Harley-Davidson Inc. (HOG) - Get Report will announce second-quarter results before the bell on Tuesday, July 24, and the motorcycle manufacturer is expected to report earnings of $1.41 per share on revenue of $1.42 billion. Last year in the same period the company earned $1.48 a share, 10 cents above estimates.
Tariff issues will be front and center for many investors given CEO Matthew Levatich's plans to shift some production overseas to offset European Union tariffs on its motorcycles, and analysts seem to think the move will be beneficial.
"Harley Davidson's plans to shift production of EU-bound motorcycles outside of the U.S. is couched as a response to a 25 percentage-point increase in EU tariffs, but more likely is a longer-term consideration given eroding demand and margin," said Bloomberg Intelligence senior industry analyst Kevin Tynan. "Passing along the added costs to European consumers, which Harley estimates at $2,200 per bike, would hurt demand in one of its more promising regions."
Meanwhile, Wedbush analyst James Hardiman said moving some of Harley's production overseas could be a long-term positive.
"Much like the Great Recession gave the company cover to renegotiate labor union contracts in 2009, the Trump tariffs, to some degree, give the company cover to shift production to lower cost labor markets," Hardiman wrote in a July 9 research note. "Harley noted that its preference is to make its motorcycles in the U.S., but that the shift to international production was its only sustainable choice to continue serving the EU."

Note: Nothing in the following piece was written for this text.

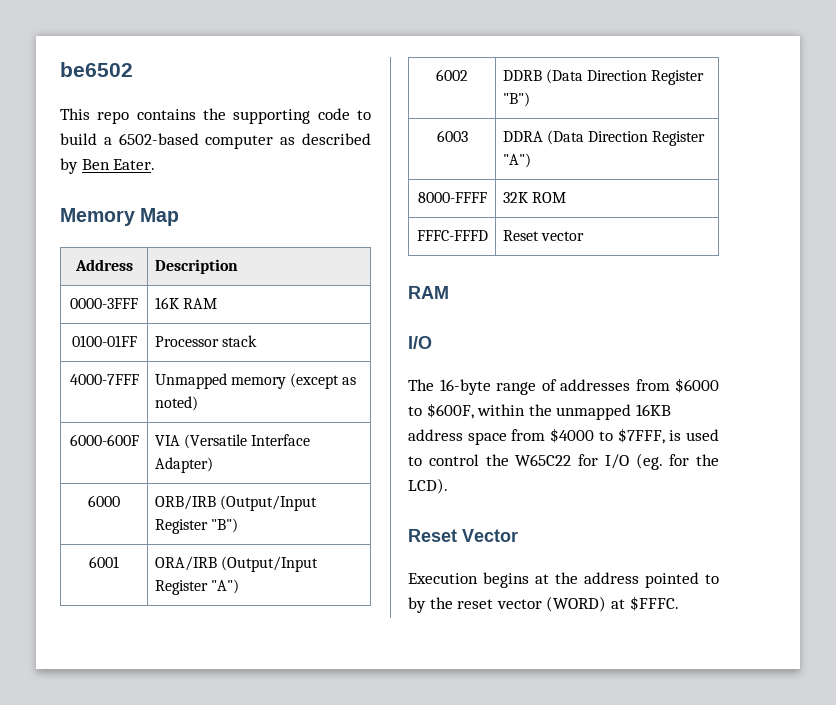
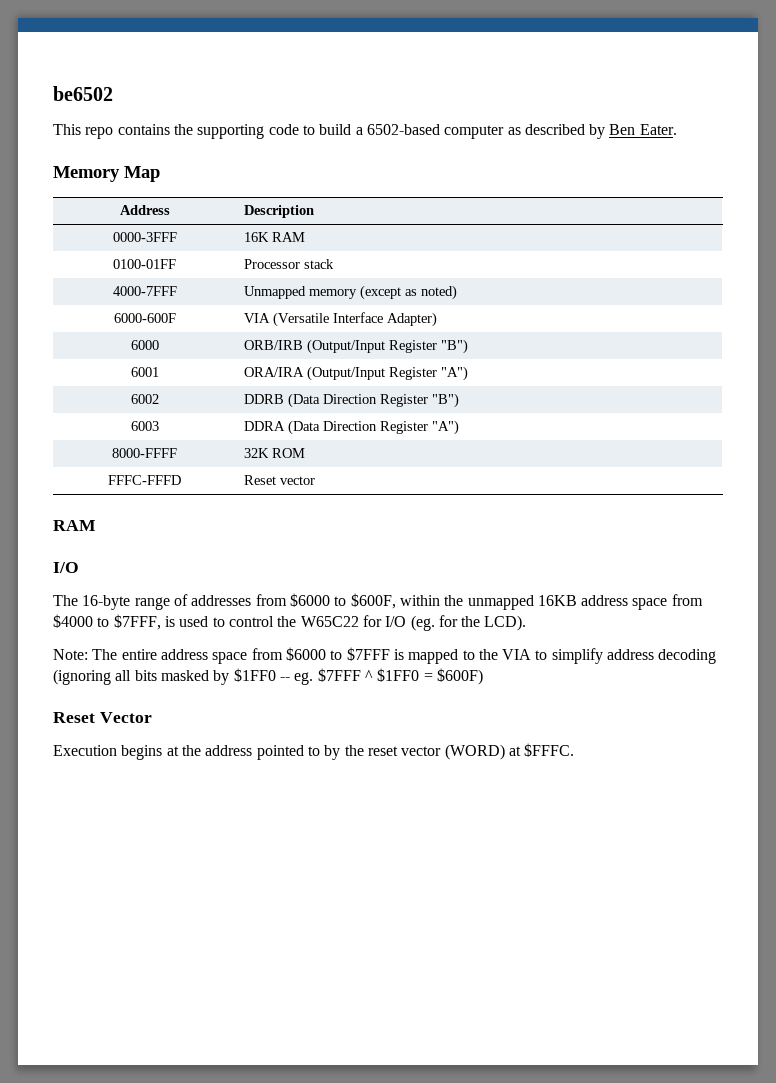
- 6001 | ORA/IRB (Output/Input Register "A")
+ 6001 | ORA/IRA (Output/Input Register "A")
+ Note: The entire address space from $6000 to $7FFF is mapped to the VIA to simplify address decoding (ignoring all bits masked by $1FF0 -- eg. $7FFF ^ $1FF0 = $600F)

President Donald Trump slammed Harley for its decision, writing in a tweet that "they will be taxed like never before."
Harley had been the apple of the president's eye earlier in his administration. On February 2, 2017, the president praised Harley executives for "buildings things in America."
The cost of the tariffs apparently pushed Harley to defy the president's word. Still, Morgan Stanley analyst Armintas Sinkevicius said Harley is engaging in a risky public relations strategy.
"Engaging the President directly on issues of foreign trade run the risk of core consumer sentiment moving outside of HOG's control," Sinkevicius wrote in late June. "Is it possible that HOG weighed the benefit of averting EU taxes by shifting US jobs overseas against the risk of alienating its core US base? It is possible, though the company has not said so."
And the EU tariffs are not the only cost Harley has to absorb, according to Wedbush, as the tariffs on steel and aluminum could prove to be even more costly than first anticipated.
"Raw materials represent 7% of [cost of goods sold] for the company, with steel and aluminum representing by far the two largest components of raw materials," Wedbush's Hardiman said. "While steel and aluminum prices had already begun to spike, we have only seen continued inflation over the past few months, and so we would expect the $15 million figure [that management estimated in the first quarter] to be significantly higher following [the second quarter], potentially double."
Shares of Harley-Davidson were little changed at $41.60 at 3:30 p.m. New York time.
There are five Buy, 15 Hold and 1 Sell ratings on the stock, according to Bloomberg data.